Thinking about starting your own Raspberry Jam?
If you can’t see anything like this near you on our events page, please do consider hosting your own thing. Libraries, schools, and community centres might be up for offering you space for free. Alternatively, some of our oldest and most established Raspberry Jams happen in local pubs and are just a regular place for people to come along and chat to folks who share similar interests. Whether you think five or 500 people might show up, scroll to the bottom of this page and click ‘Tell us about your event’. We’ll share it with our million-strong audience on social media and connect you with others who want to join you. And remember to get back in touch and share photos so we can inspire more Raspberry Jams.

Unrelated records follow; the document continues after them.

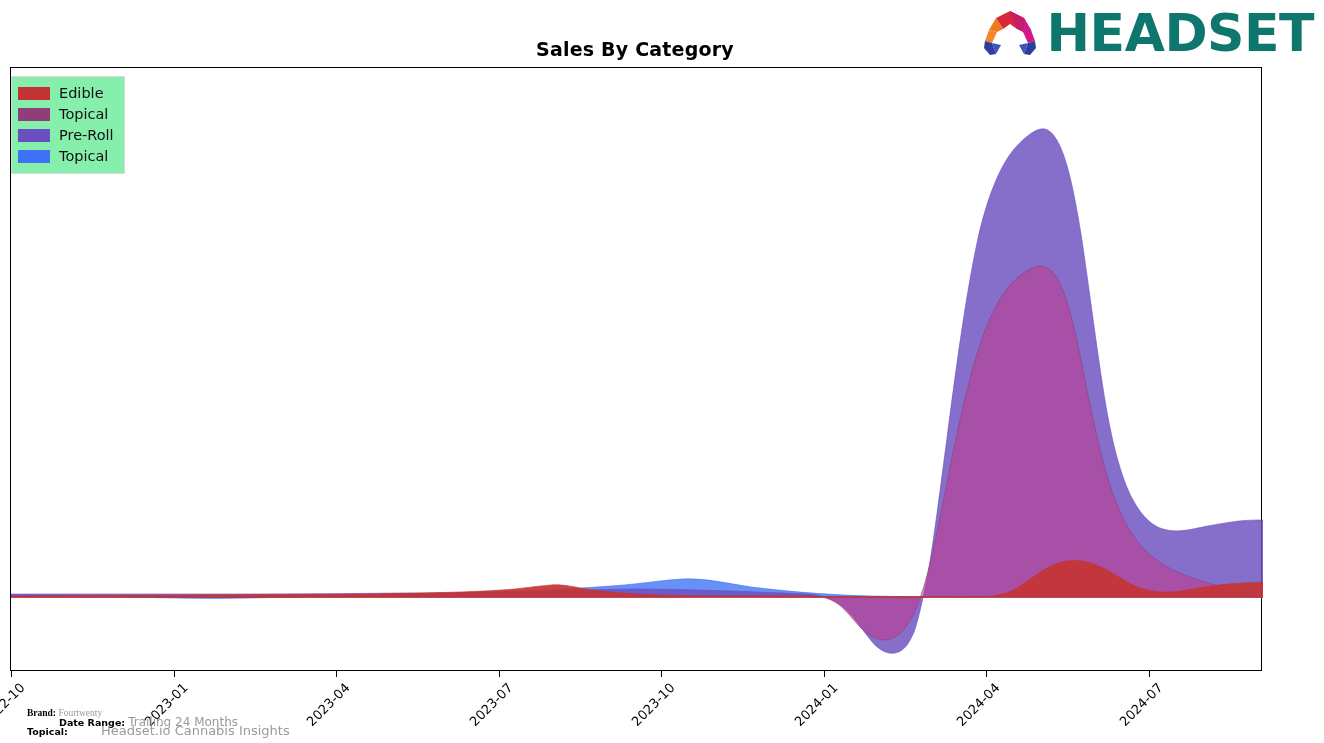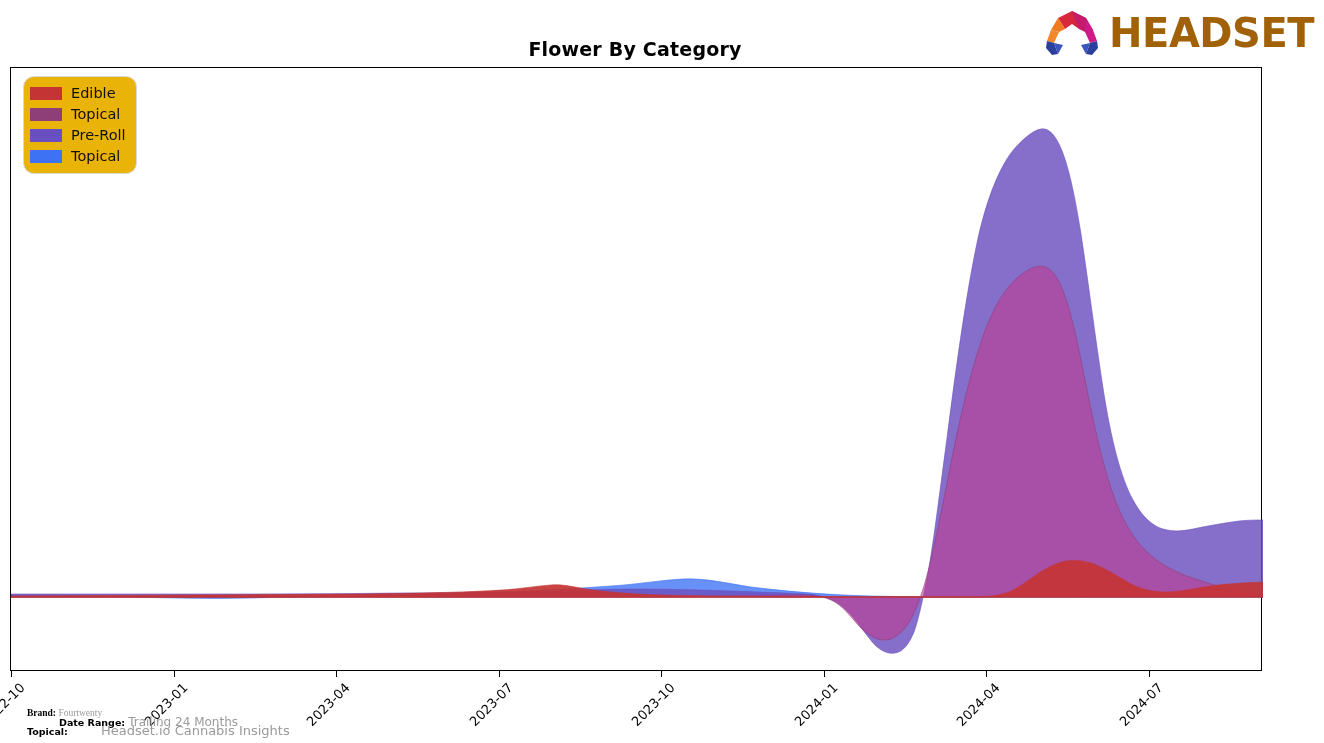"Flower By Category" div { text: Flower -> Sales }
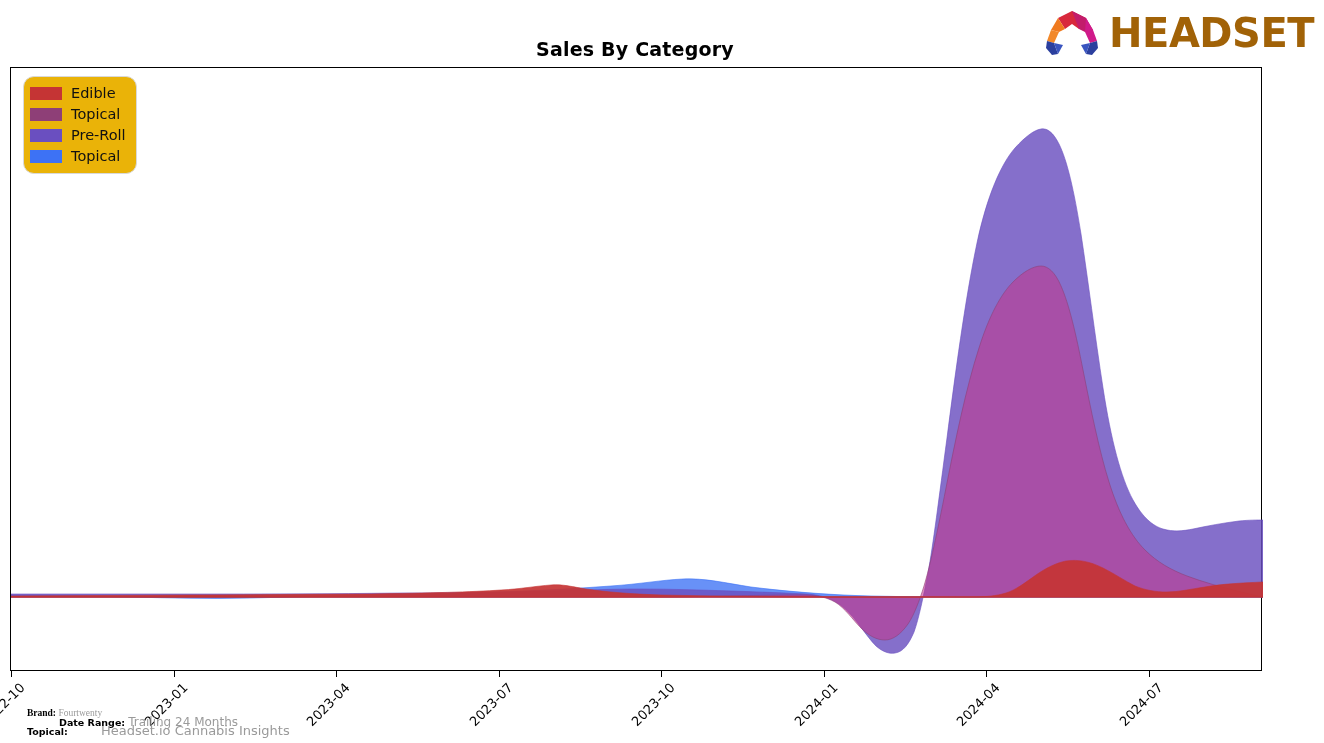"HEADSET" #brand-logo .logo-word { color: #a16207 -> #0f766e; font-size: 40px -> 52px }
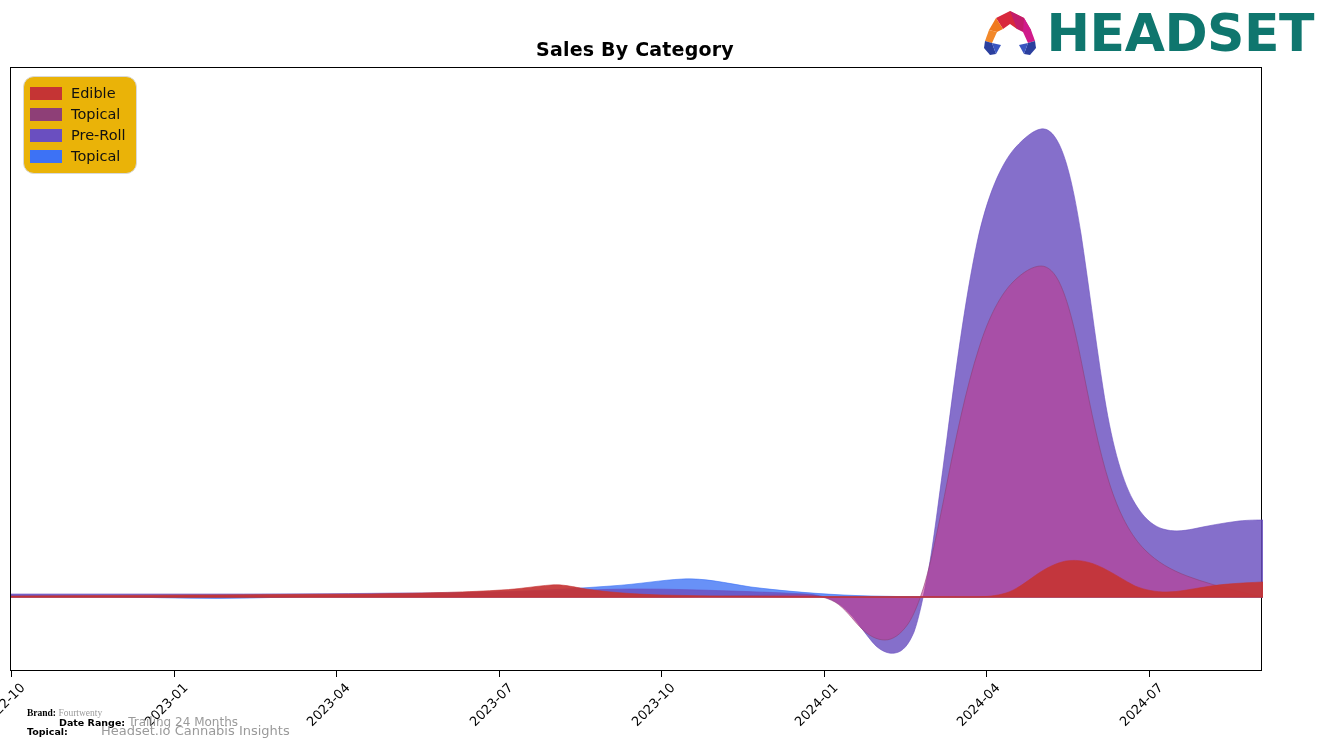"Edible" #legend { background: #eab308 -> #86efac; border-radius: 11px -> 0; left: 12px -> 0 }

Coming up soon, Raspberry Pi fans are hosting events including a workshop for teachers in Zambia looking to enhance their IT and physical computing understanding, and regular relaxed meetups for people in Melbourne, Australia and Cornwall, UK. That’s on top of online events that you can access from anywhere, like this free online session exploring RP2040’s impressive capabilities for generating sound.